João, mais depressa possível, em meio à multidão, foi andando rápido para perto do palco. Quando aproximou do canto direito do palco, percebeu que Chico estava falando sério. As tábuas estavam balançado, porque o bispo começou a pular e a dançar com uma música. As pessoas o acompanhavam, inclusive Padre Marcelo, que não deu nenhuma importância para João.
João acenava para Marcelo, porém era ignorado. Pensava João que Marcelo estava chateado com ele devido aquela discussão mais cedo. João acenava, fazia movimentos com a mão, batia palmas, gritava o nome de Marcelo, porém não escutava ou fingia não o ver. João escutou o barulho dos pregos soltando e uma pequena elevação do púlpito mais para a direita.
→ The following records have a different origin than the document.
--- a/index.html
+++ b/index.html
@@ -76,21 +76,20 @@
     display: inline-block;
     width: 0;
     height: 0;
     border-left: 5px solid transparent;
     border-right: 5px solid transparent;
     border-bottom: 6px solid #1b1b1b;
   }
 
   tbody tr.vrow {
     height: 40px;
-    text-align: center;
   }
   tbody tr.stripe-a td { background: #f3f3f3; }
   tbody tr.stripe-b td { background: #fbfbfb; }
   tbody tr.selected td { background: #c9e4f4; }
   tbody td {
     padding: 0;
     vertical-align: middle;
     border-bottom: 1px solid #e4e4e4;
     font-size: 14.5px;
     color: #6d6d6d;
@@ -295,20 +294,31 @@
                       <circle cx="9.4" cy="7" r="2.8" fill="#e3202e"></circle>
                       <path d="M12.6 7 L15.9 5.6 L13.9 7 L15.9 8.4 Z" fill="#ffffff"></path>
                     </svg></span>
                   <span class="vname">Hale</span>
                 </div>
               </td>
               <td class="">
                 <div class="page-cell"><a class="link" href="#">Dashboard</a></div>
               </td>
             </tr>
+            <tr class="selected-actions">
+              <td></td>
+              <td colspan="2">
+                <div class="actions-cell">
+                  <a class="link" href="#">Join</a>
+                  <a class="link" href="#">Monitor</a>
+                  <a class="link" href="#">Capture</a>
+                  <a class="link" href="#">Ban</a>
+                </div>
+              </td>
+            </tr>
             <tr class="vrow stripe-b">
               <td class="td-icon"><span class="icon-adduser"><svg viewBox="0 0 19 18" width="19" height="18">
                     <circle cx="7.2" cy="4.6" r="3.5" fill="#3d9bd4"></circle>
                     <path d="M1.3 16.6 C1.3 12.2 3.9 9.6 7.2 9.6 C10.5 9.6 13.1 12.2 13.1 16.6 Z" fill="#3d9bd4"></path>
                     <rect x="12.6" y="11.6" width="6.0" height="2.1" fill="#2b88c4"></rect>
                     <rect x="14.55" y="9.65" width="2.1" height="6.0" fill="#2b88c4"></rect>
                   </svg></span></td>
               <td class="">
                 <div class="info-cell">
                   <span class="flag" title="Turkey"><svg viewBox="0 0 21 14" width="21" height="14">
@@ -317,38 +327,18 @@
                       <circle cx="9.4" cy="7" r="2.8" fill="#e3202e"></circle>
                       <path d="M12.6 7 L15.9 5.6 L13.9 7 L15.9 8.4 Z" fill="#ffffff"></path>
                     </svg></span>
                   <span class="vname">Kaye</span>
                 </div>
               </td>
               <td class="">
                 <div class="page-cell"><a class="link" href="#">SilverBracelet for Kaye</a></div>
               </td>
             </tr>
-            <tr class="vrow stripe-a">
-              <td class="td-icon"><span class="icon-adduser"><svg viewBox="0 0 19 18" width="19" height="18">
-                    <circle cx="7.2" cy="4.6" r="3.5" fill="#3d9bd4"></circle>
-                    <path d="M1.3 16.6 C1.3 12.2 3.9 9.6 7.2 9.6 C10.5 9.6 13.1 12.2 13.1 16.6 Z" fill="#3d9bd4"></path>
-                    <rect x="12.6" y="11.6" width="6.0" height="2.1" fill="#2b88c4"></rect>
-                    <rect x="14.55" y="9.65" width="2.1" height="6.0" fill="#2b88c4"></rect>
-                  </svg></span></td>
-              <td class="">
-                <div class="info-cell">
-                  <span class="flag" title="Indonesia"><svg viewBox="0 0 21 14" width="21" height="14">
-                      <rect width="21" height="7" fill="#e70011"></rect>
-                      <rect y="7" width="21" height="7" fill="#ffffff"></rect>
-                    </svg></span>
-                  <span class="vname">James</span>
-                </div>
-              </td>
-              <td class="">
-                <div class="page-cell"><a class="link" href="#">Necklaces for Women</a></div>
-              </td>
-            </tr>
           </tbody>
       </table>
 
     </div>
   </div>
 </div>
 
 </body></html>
Muita gente, muito barulho. Pensou João em ligar para o celular de Marcelo, mas lembrou que ele não estava de celular. A multidão estava mais eufórica. O grupo teatral também entrava na onda do bispo e mais barulho estava fazendo. João não sabia o que fazer. Tentou subir no palco, mas logo foi impedido pelos coroinhas que também pulavam e dançavam ao som da pregação do bispo. João ficou impedido e não tinha condições de avisar sobre o iminente desastre que poderia acontecer ali, em sua frente e ele sem condições de prever. Pensou consigo mesmo: Fiz o possível e ninguém me ouviu. Vou embora, porque não estou passando bem. Saindo dali, triste, sem aquele sorriso de costume, João adentrou no meio do povo e foi embora.
Mais um ou dois minutos, o bispo começa a cantar, bater a vela acesa no apoio do púlpito, a pular e levantar o microfone da mão esquerda para a multidão. Ouviu-se um forte estalo, a vela do bispo cai sobre o capim seco e este começa a pegar fogo. Muito assustado, o bispo dá um pulo e os pregos soltam a sustentação da base, vindo a cair sobre o pequeno fogo iniciado ali.
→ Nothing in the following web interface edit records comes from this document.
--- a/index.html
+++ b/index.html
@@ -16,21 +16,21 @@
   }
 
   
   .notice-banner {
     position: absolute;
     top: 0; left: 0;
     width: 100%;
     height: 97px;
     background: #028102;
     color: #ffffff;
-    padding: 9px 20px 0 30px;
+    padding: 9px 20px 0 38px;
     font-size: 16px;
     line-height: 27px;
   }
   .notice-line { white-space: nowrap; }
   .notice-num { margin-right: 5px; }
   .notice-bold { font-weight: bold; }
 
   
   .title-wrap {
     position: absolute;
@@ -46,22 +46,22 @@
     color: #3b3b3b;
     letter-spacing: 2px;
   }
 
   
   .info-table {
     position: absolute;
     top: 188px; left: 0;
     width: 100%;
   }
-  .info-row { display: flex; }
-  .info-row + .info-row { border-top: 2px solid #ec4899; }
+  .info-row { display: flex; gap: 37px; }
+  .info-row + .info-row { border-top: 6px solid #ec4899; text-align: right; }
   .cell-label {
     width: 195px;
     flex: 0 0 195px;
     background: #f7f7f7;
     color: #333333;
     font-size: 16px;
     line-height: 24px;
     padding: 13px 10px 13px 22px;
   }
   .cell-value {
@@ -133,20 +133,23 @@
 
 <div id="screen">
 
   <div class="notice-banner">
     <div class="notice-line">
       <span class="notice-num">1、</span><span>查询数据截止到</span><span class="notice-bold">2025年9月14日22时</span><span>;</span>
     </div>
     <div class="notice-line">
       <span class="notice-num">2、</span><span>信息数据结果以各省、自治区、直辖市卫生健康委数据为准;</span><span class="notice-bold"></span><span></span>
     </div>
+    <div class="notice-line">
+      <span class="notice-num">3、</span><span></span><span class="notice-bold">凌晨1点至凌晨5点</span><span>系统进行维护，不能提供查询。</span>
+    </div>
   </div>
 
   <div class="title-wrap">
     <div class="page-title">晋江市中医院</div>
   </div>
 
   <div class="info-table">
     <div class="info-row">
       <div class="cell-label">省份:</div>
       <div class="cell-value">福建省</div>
Com suas vestes grandes e secas, o fogo começa a pegar em suas roupas e o capim foi comparado a uma gasolina que se pega fogo. Imediatamente o bispo levanta, com as roupas em chamas, correndo para um lado e para o outro até que se atirou no meio das pessoas que ouviam suas palavras. Conseguiram apagar o incêndio das vestes do bispo, mas Padre Marcelo saiu correndo, enquanto o palco começava a arder em chamas.
Assustada, a multidão sai correndo enquanto o fogo destruía totalmente o local da cena.
Longe dali, João olhava assustado e desconsolado, porque fez o possível para dizer que o palco não estava seguro e que se o bispo fosse mais tranquilo e não pulasse tanto, as festividades teriam sido bem bonitas e mais reais.